Greene County Daily World
- Type: Daily newspaper
- Format: Broadsheet
- Owner(s): Paxton Media Group
- Publisher: Chris Pruett
- Editor: Chris Pruett
- Founded: 1905
- Headquarters: 79 South Main P.O. Box 129 Linton, IN 47441
- Circulation: 6,000 Daily
- Website: gcdailyworld.com

= Greene County Daily World =

Local American newspaper in Indiana

The Greene County Daily World (formerly the Linton Daily Citizen and Bloomfield Evening World) is a local newspaper founded in 1905 and published in Greene County, Indiana. It is owned by Paxton Media Group.

== History ==
In 1905 Joe E. Turner sold his interest in the Linton Daily Call and began his own semi-weekly newspaper, the Linton Citizen. In 1909 this absorbed the Linton Daily Call, becoming the Linton Daily Citizen. This became the dominant newspaper in Linton.

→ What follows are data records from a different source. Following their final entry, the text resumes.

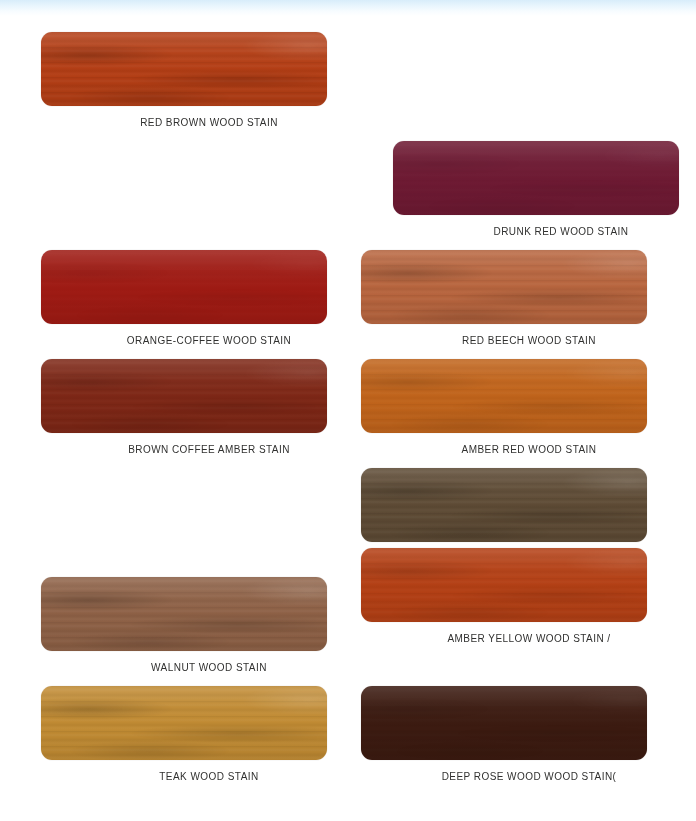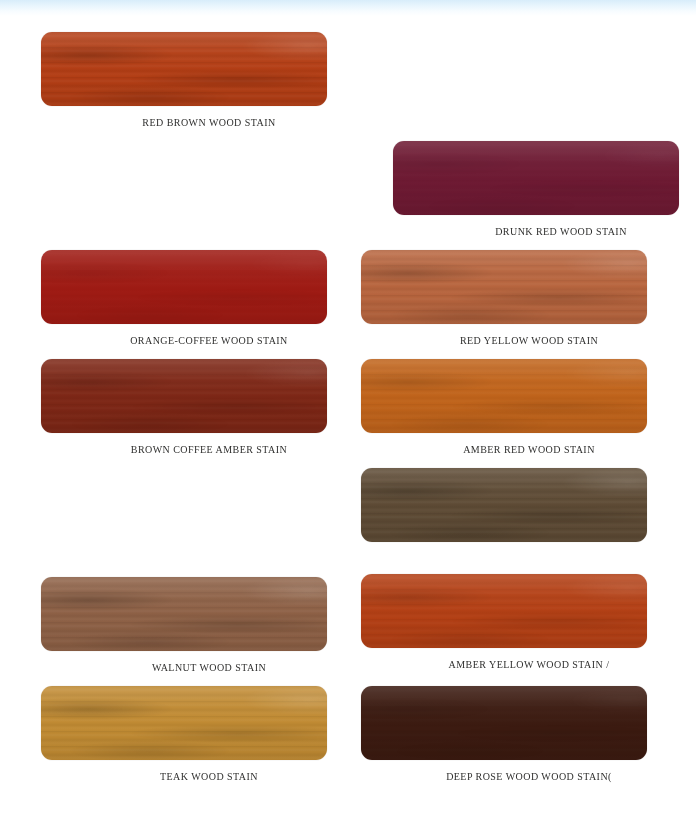--- a/index.html
+++ b/index.html
@@ -29,21 +29,20 @@
   #chart {
     position: absolute;
     left: 0; top: 0;
     width: 696px;
     height: 821px;
   }
 
   .swatch-cell {
     position: absolute;
     width: 336px;
-    font-family: Liberation Serif, serif;
   }
   .col-left  { left: 41px;  }
   .col-right { left: 361px; }
 
   
   .swatch {
     position: relative;
     width: 286px;
     height: 74px;
     border-radius: 11px;
@@ -141,21 +140,21 @@
       </div>
       <div class="swatch-label">ORANGE-COFFEE WOOD STAIN</div>
     </div>
     <div class="swatch-cell col-right" style="top: 250px;">
       <div class="swatch figured">
         <div class="base" style="background: rgb(183, 100, 61);"></div>
         <div class="figure"></div>
         <div class="grain"></div>
         <div class="sheen"></div>
       </div>
-      <div class="swatch-label">RED  YELLOW WOOD STAIN</div>
+      <div class="swatch-label">RED  BEECH WOOD STAIN</div>
     </div>
     <div class="swatch-cell col-left" style="top: 359px;">
       <div class="swatch">
         <div class="base" style="background: rgb(125, 38, 21);"></div>
         <div class="figure"></div>
         <div class="grain"></div>
         <div class="sheen"></div>
       </div>
       <div class="swatch-label">BROWN  COFFEE AMBER STAIN</div>
     </div>
@@ -178,21 +177,21 @@
     </div>
     <div class="swatch-cell col-left" style="top: 577px;">
       <div class="swatch figured">
         <div class="base" style="background: rgb(141, 96, 69);"></div>
         <div class="figure"></div>
         <div class="grain"></div>
         <div class="sheen"></div>
       </div>
       <div class="swatch-label">WALNUT  WOOD STAIN</div>
     </div>
-    <div class="swatch-cell col-right" style="top: 574px;">
+    <div class="swatch-cell col-right" style="top: 548px;">
       <div class="swatch">
         <div class="base" style="background: rgb(179, 63, 20);"></div>
         <div class="figure"></div>
         <div class="grain"></div>
         <div class="sheen"></div>
       </div>
       <div class="swatch-label">AMBER YELLOW  WOOD STAIN /</div>
     </div>
     <div class="swatch-cell col-left" style="top: 686px;">
       <div class="swatch figured">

In 2003 both the Linton Daily Citizen and the neighboring Bloomfield Evening World were purchased by Rust Communications. The newspapers were merged to become The Daily World in January 2006. In January 2007 this was renamed the Greene County Daily World.

In June 2024, Rust sold the newspaper to Paxton Media Group.